--- Source records ---

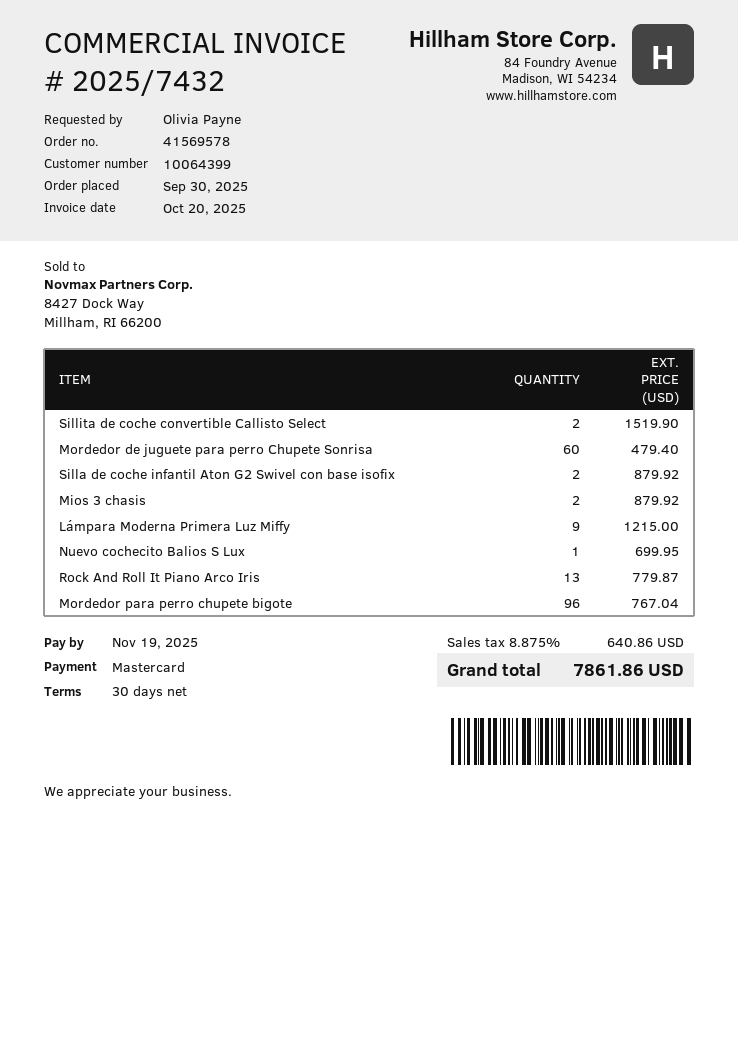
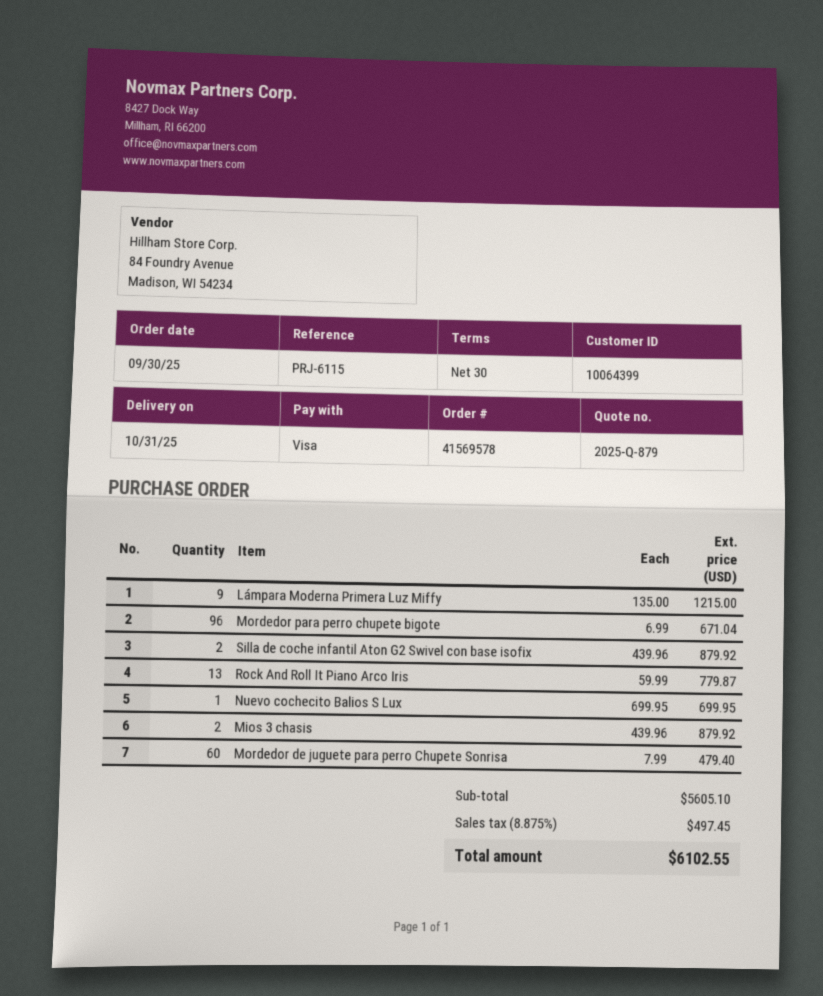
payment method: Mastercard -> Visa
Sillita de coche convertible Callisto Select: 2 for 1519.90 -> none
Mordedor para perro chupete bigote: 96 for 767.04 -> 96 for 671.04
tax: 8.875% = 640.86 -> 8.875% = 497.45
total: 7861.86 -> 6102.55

---

● What this task involves
Print out each record exactly as shown, but keep the pictures out.

● Exercise result
payment method: Mastercard -> Visa
Sillita de coche convertible Callisto Select: 2 for 1519.90 -> none
Mordedor para perro chupete bigote: 96 for 767.04 -> 96 for 671.04
tax: 8.875% = 640.86 -> 8.875% = 497.45
total: 7861.86 -> 6102.55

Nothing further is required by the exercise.